▶ Data items:
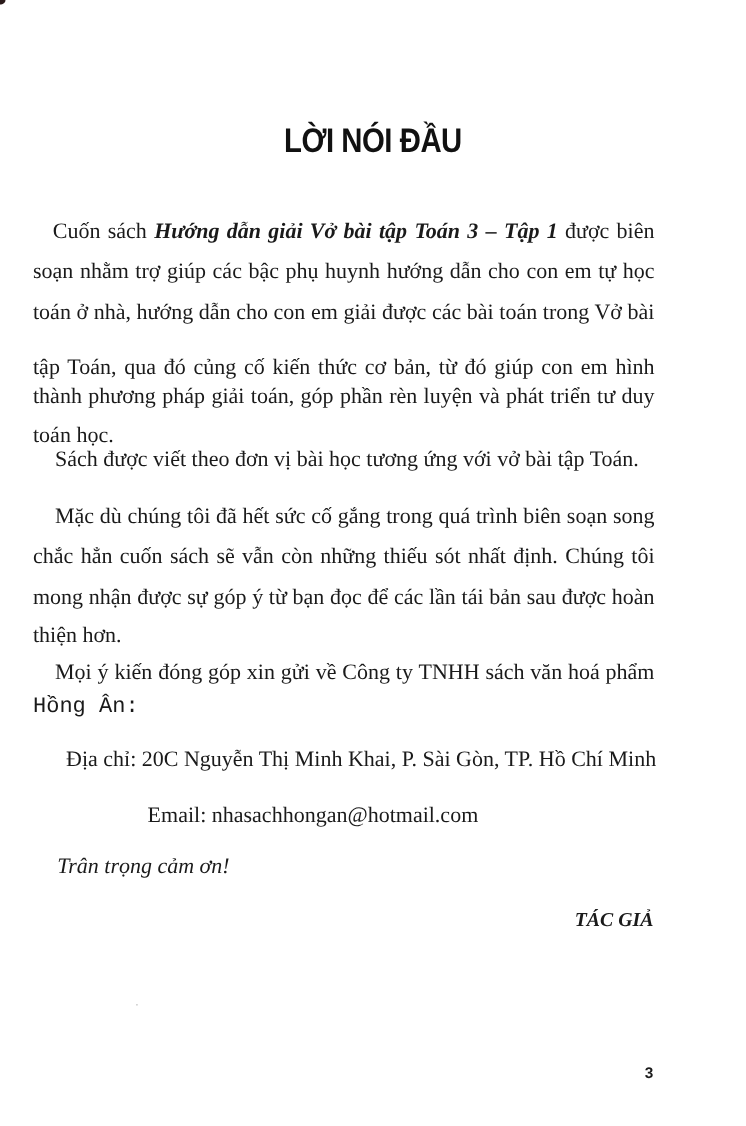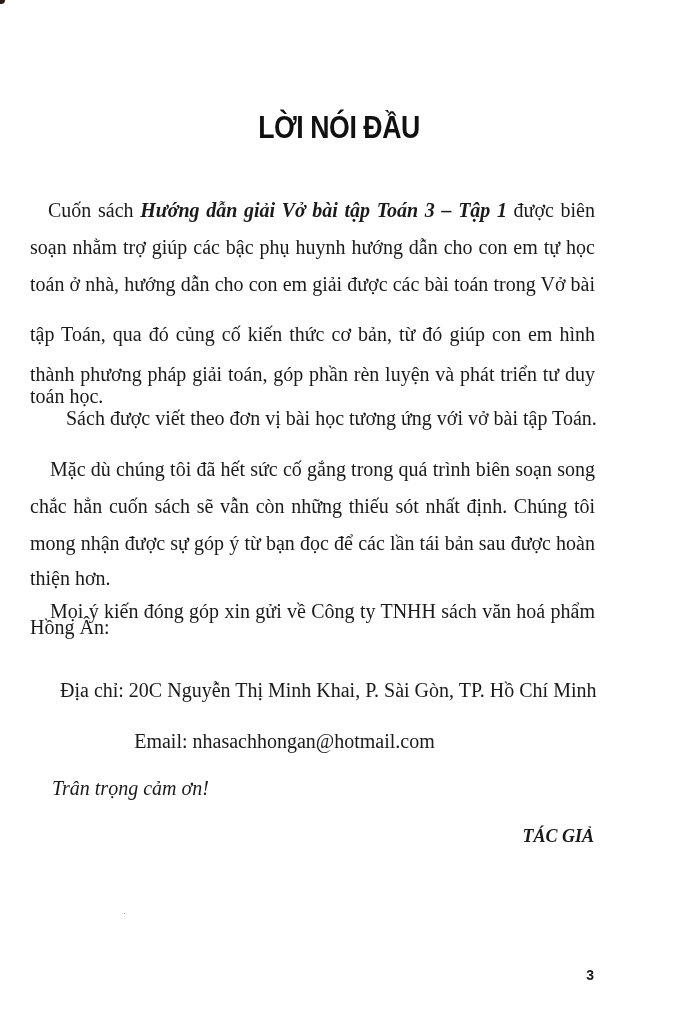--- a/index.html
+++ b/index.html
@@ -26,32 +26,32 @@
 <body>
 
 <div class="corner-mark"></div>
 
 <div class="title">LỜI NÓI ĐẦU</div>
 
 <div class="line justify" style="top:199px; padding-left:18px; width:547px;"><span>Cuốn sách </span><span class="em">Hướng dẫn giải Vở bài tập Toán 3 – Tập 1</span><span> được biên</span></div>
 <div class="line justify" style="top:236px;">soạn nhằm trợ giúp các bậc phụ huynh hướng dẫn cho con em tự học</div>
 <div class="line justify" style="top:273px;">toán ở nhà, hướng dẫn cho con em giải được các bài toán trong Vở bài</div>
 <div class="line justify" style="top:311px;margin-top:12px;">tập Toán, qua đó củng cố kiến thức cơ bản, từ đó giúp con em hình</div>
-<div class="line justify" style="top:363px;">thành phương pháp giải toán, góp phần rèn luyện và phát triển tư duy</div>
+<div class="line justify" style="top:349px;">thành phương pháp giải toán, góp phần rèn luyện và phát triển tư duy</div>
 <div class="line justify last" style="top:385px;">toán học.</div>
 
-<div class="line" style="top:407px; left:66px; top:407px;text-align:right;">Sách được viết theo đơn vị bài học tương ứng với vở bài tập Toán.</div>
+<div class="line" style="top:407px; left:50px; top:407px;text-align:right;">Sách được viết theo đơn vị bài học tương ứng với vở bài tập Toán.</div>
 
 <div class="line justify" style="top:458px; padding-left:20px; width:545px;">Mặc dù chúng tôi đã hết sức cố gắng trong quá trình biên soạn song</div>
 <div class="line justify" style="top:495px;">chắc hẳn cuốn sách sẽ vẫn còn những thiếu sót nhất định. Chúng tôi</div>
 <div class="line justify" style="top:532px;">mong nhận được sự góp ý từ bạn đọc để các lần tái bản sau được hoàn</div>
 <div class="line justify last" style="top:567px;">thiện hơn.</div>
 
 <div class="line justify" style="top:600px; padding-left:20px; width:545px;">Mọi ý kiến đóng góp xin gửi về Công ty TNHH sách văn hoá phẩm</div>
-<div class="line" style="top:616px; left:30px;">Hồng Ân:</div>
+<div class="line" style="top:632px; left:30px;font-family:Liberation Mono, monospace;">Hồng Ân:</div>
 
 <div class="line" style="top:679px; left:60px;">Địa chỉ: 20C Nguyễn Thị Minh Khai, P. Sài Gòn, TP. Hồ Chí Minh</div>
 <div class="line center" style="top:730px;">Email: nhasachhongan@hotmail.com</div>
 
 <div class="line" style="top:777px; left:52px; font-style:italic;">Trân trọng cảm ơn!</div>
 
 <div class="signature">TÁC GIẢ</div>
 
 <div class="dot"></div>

▶ WORK TASK: Copy out each line of the records where the word "biên" appears.

▶ RESULT:
 <div class="line justify" style="top:199px; padding-left:18px; width:547px;"><span>Cuốn sách </span><span class="em">Hướng dẫn giải Vở bài tập Toán 3 – Tập 1</span><span> được biên</span></div>
 <div class="line justify" style="top:458px; padding-left:20px; width:545px;">Mặc dù chúng tôi đã hết sức cố gắng trong quá trình biên soạn song</div>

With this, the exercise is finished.